▸ WORK REQUEST: Looking through the data, please report how many lines contain the string "我们可以使用export", giving nothing but the number.

(Excerpts from a dataset)
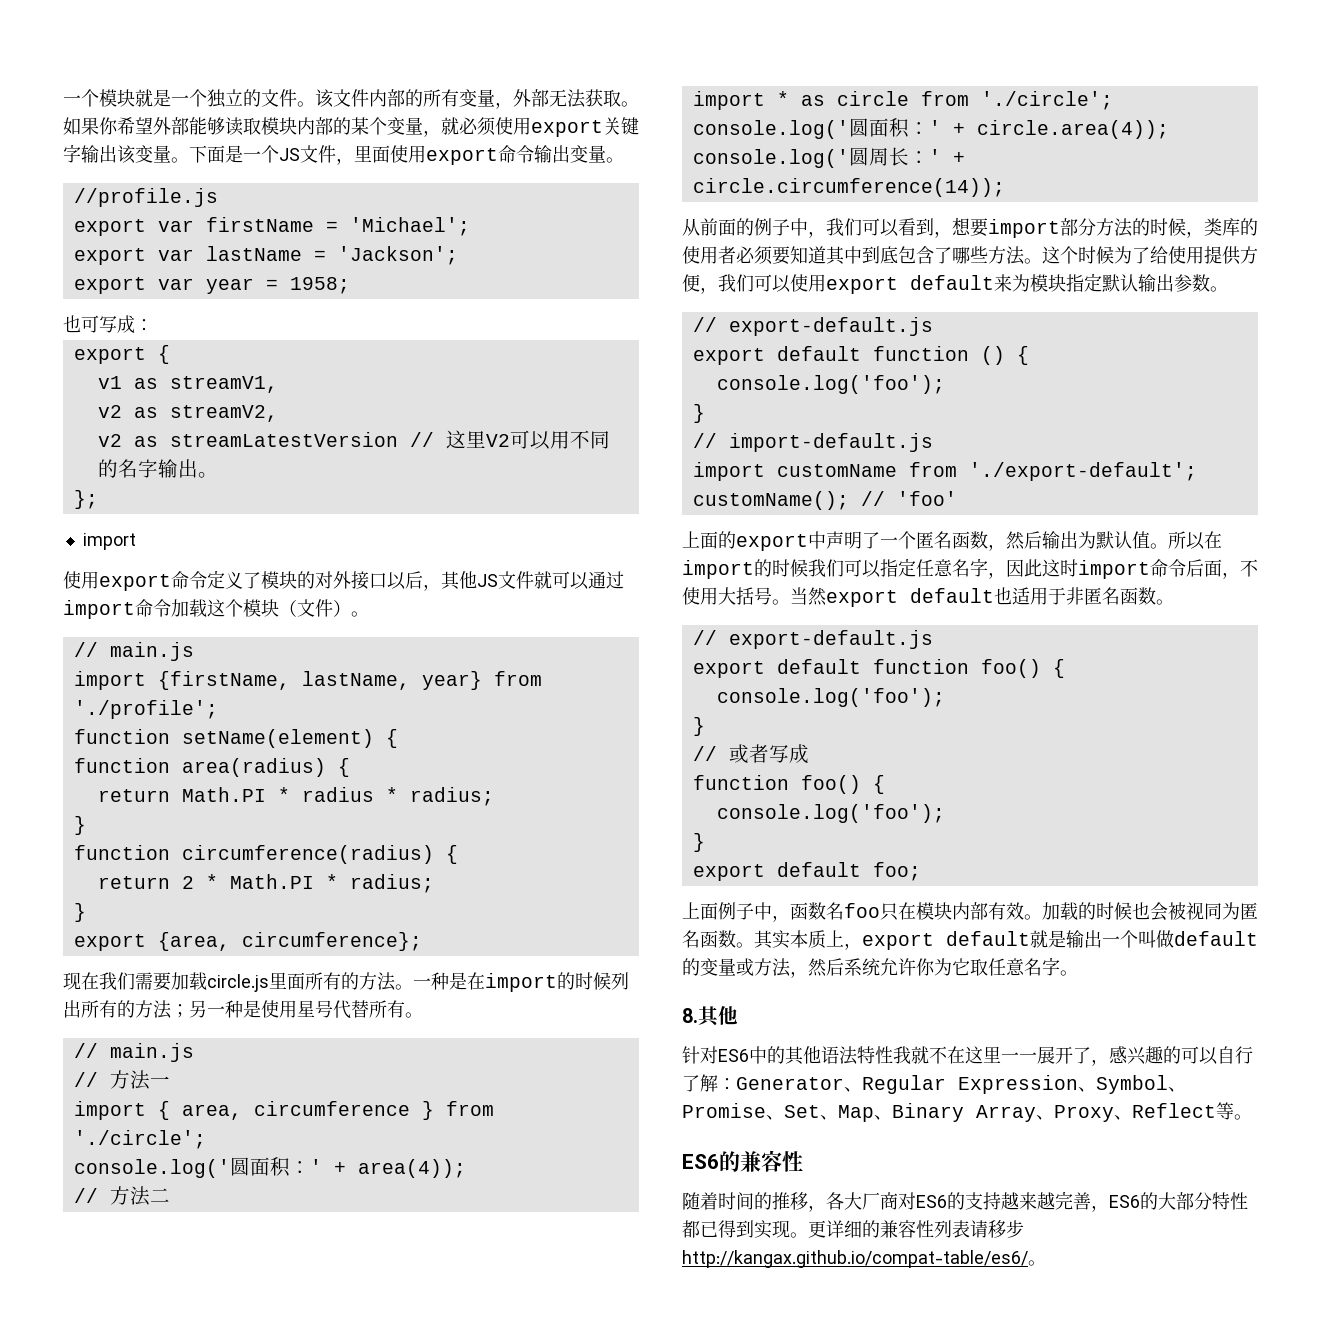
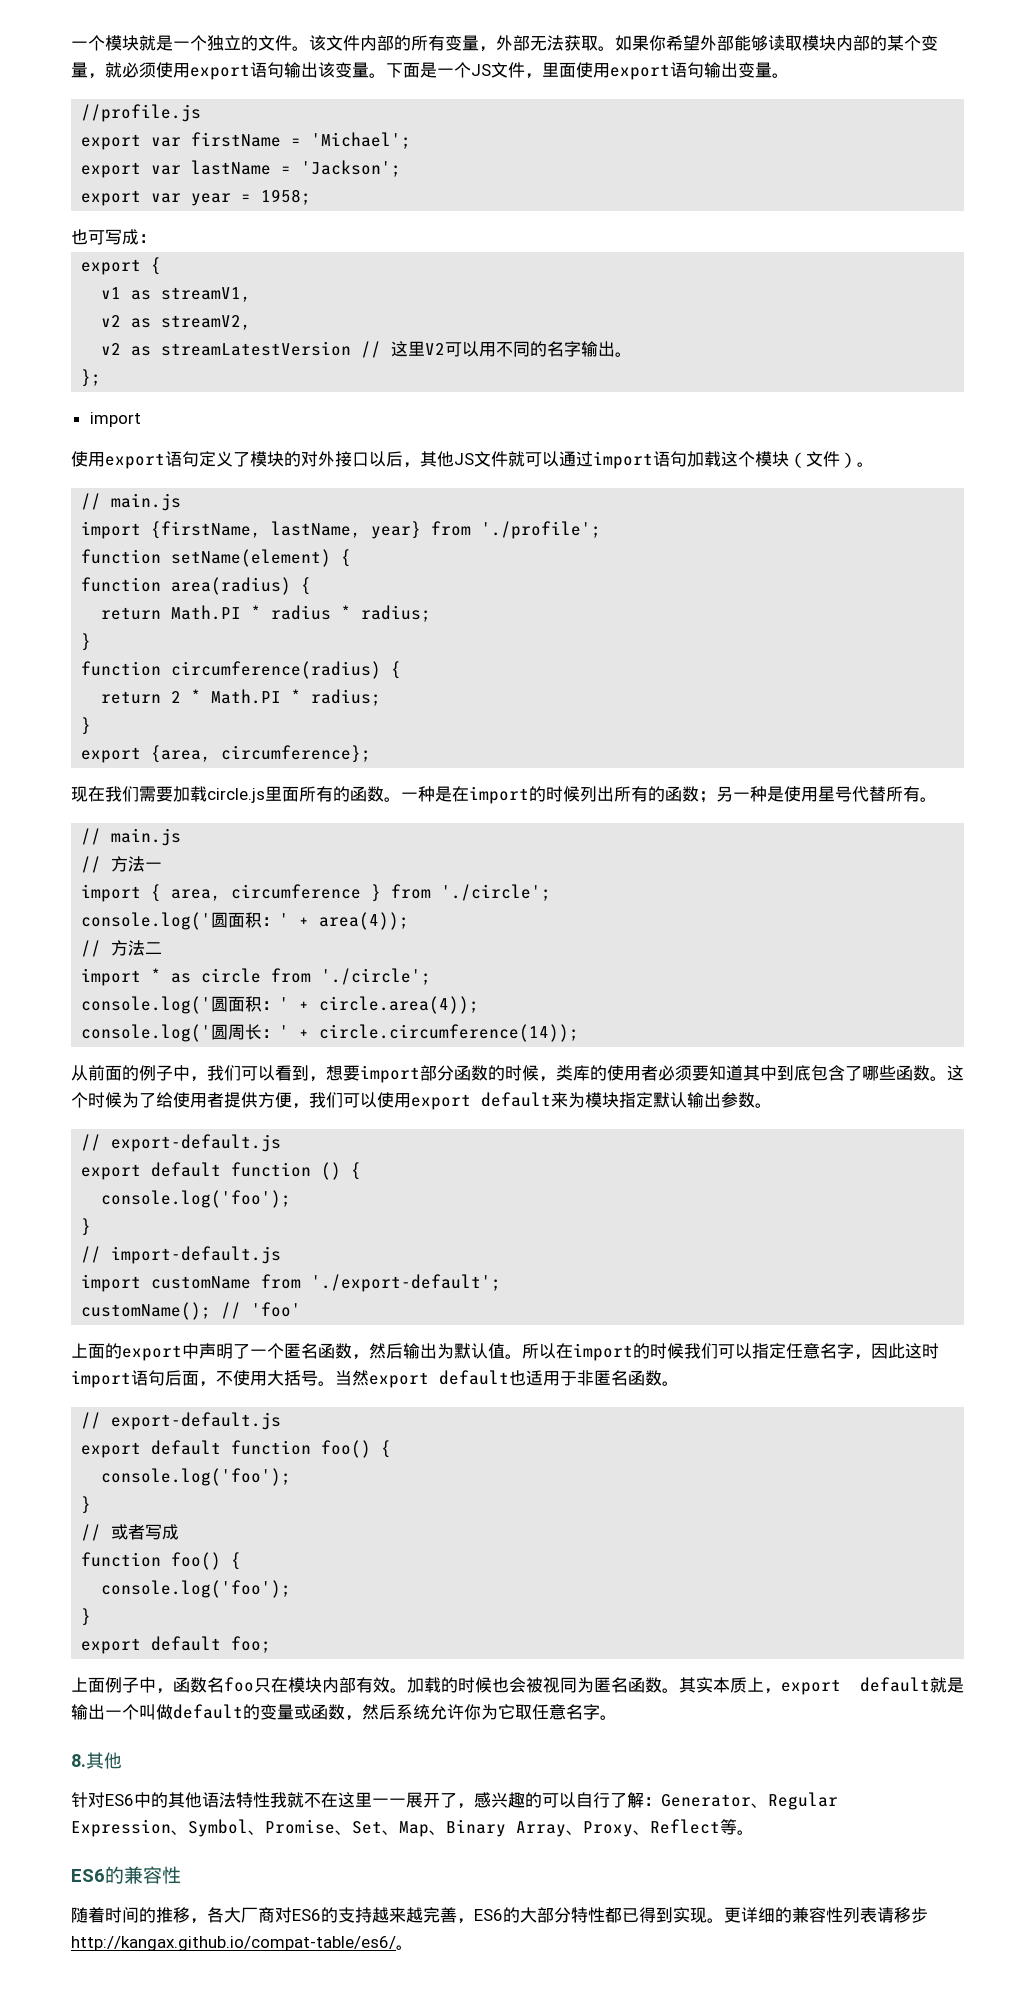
- 如果你希望外部能够读取模块内部的某个变量，就必须使用export关键字输出该变量。
+ 如果你希望外部能够读取模块内部的某个变量，就必须使用export语句输出该变量。
- 下面是一个JS文件，里面使用export命令输出变量。
+ 下面是一个JS文件，里面使用export语句输出变量。
- 使用export命令定义了模块的对外接口以后，其他JS文件就可以通过import命令加载这个模块（文件）。
+ 使用export语句定义了模块的对外接口以后，其他JS文件就可以通过import语句加载这个模块（文件）。
- 现在我们需要加载circle.js里面所有的方法。
+ 现在我们需要加载circle.js里面所有的函数。
- 一种是在import的时候列出所有的方法；另一种是使用星号代替所有。
+ 一种是在import的时候列出所有的函数；另一种是使用星号代替所有。
- 从前面的例子中，我们可以看到，想要import部分方法的时候，类库的使用者必须要知道其中到底包含了哪些方法。
+ 从前面的例子中，我们可以看到，想要import部分函数的时候，类库的使用者必须要知道其中到底包含了哪些函数。
- 这个时候为了给使用提供方便，我们可以使用export default来为模块指定默认输出参数。
+ 这个时候为了给使用者提供方便，我们可以使用export default来为模块指定默认输出参数。
- 所以在import的时候我们可以指定任意名字，因此这时import命令后面，不使用大括号。
+ 所以在import的时候我们可以指定任意名字，因此这时import语句后面，不使用大括号。
- 其实本质上，export default就是输出一个叫做default的变量或方法，然后系统允许你为它取任意名字。
+ 其实本质上，export default就是输出一个叫做default的变量或函数，然后系统允许你为它取任意名字。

▸ RESPONSE TO THIS EXERCISE: 2